En mi cumpleaños de 5 años vino un mago con un conejo. Al finalizar el cumpleaños
mi mamá vio algo abajo del sillón, creímos que el mago se había olvidado el conejo pero era el gato del vecino que entró por la ventana.
Tobías
Un día acompañé a mi mamá a la zapatería y conocí a dos gatitos siameses que eran marido y mujer. Se llamaban Jana y Don Gato, son muy dulces y siempre que puedo acompaño a mi mamá así los visito.
Vicente
Voy a contarles anécdotas con la gatita de mis vecinos llamada Riqui Tiqui. Es de pelaje negro y ojos verdes. Le gusta trepar, rascarse la cabeza y subirse a mi terraza. Muchas veces mientras juego en el patio me mira desde el techo. A ella le encanta instalarse ahí. A veces cuando acompaño a mi mamá a colgar la ropa se acerca.
Lautaro
La gata del vecino de mi abuela es muy simpática, la viene a visitar todos los días, sube por los techos , baja al patio y se queda mirando. Un día de febrero, la gata se perdió, pegaron carteles por las calles del barrio para encontrarla. Pasaron más de dos meses sin que apareciera. Hasta que un día de mayo el vecino la vió llorando en su techo lastimada y muy flaca. No lo podía creer. La recogió, la curó y la alimentó. Hoy en día está nuevamente con su familia y están muy contentos de tenerla otra vez con ellos.
Keyla
Mi vecina tiene una gata que se llama Seiva. Es muy traviesa, siempre la veo jugando con las hojas de la calle. Un día cuando mi vecina no estaba en su casa, la gata comenzó a maullar y se subió arriba del techo de mi casa, mientras maullaba sin parar, la metimos dentro de mi casa. Luego la gata corría apresurada, después yo me estaba peinando para ir al colegio y apareció de la nada. Pero eso no es todo, un día la gata tiró todas las botellas que estaban sobre la mesada. Una vez la metimos dentro de la casa de mi abuela y se subió arriba de mi tío.
Luisana
Un día me desperté y noté que en mi casa había pelos chiquitos y negros. La ventana estaba abierta porque hacía calor, me levanté de la cama y me encontré con una gran sorpresa.
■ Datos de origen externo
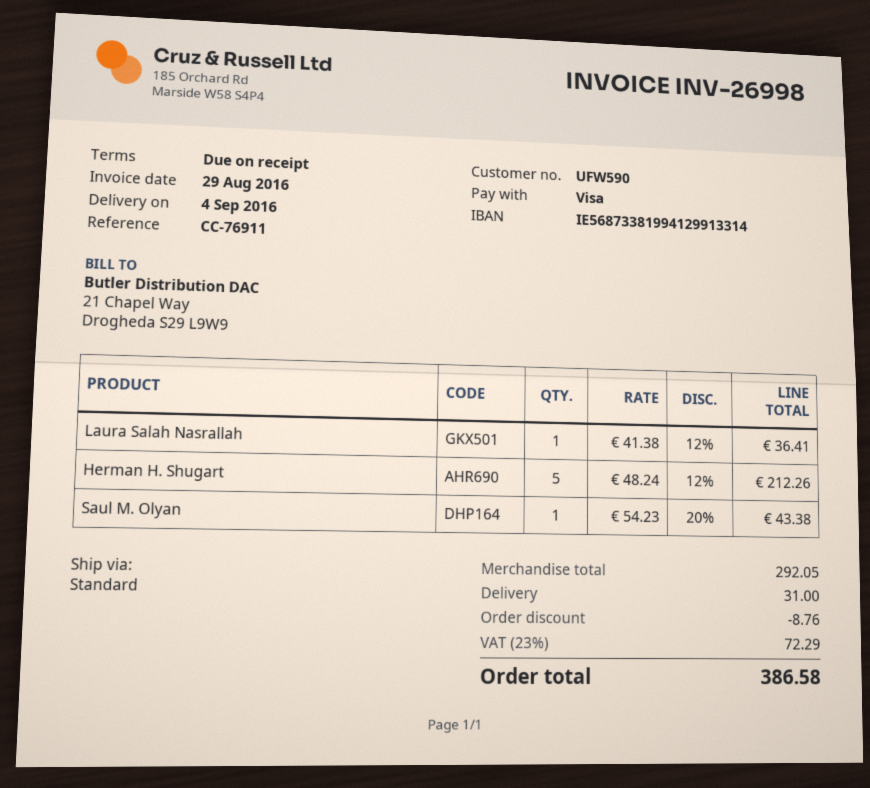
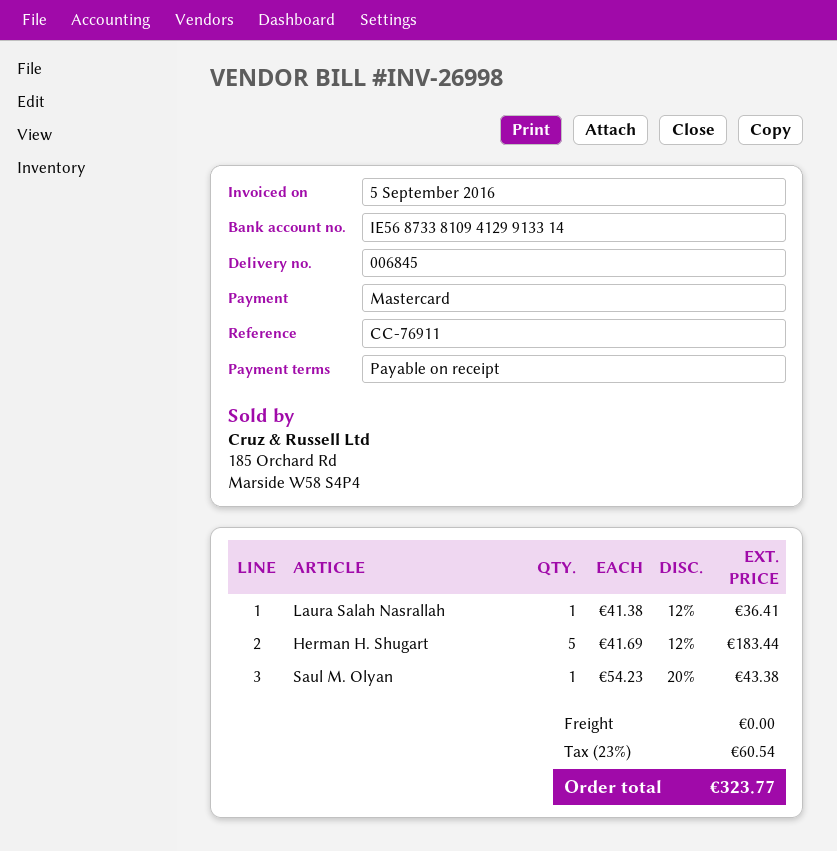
invoice date: 2016-08-29 -> 2016-09-05
payment method: Visa -> Mastercard
bank account: IE56873381994129913314 -> IE56873381094129913314
Herman H. Shugart: 5 x 48.24 - 12% = 212.26 -> 5 x 41.69 - 12% = 183.44
discount: 8.76 -> none
shipping: 31.00 -> 0.00
tax: 23% = 72.29 -> 23% = 60.54
total: 386.58 -> 323.77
Al salir de mi dormitorio me encontré con Jack, el gato de mi vecino. Se había metido por la ventana. Cuando me vió, maulló. Le comencé a hablar y lo tomé en mis brazos. Jugamos un rato porque es muy cariñoso y después de un tiempo volvió a su casa.
Isabella
En una oportunidad, ocurrió en casa un suceso entre mi gato Milo y mis perras. Encontré a Milo durmiendo con mis perras, en la cama de mi mamá. No es común que perros y gatos compartan el sitio donde dormir, porque además lo anecdótico es que el gato estaba siendo cobijado por las patas del perro, durmiendo los dos muy tranquilamente sin que los ruidos de la casa los despertaran. Así se mantuvieron por horas. Esta conducta la mantienen siempre.
Fran
Mi gato siempre sale a la calle, cuando está dentro de la casa, al escuchar una puerta que se abre, sale corriendo para escapar. A veces duerme conmigo, siempre está jugando con Tito, el gato de vecino. Es muy curioso y cariñoso.
Brisa
Actualmente tengo dos gatos: Pancham y Sirius Black, a este último le decimos Chimuelo porque se parece mucho al de la película. Cuando me pongo a estudiar, Sirius me molesta moviendo mis útiles o mordiendo mis hojas. Mi otro gato Panchan se pone atras de mi compu para calentarse con el calorcito y también a veces, cuando estoy en una videoconferencia se cruza por delante de la cámara.
Victoria
Un día caminando con mi papá rumbo a la escuela encontramos un cartel que decía: Vicente, se busca un gato perdido, Recompensa. Recuerdo que me puso un poco triste, porque imaginaba que se sentiría perder a mi perro.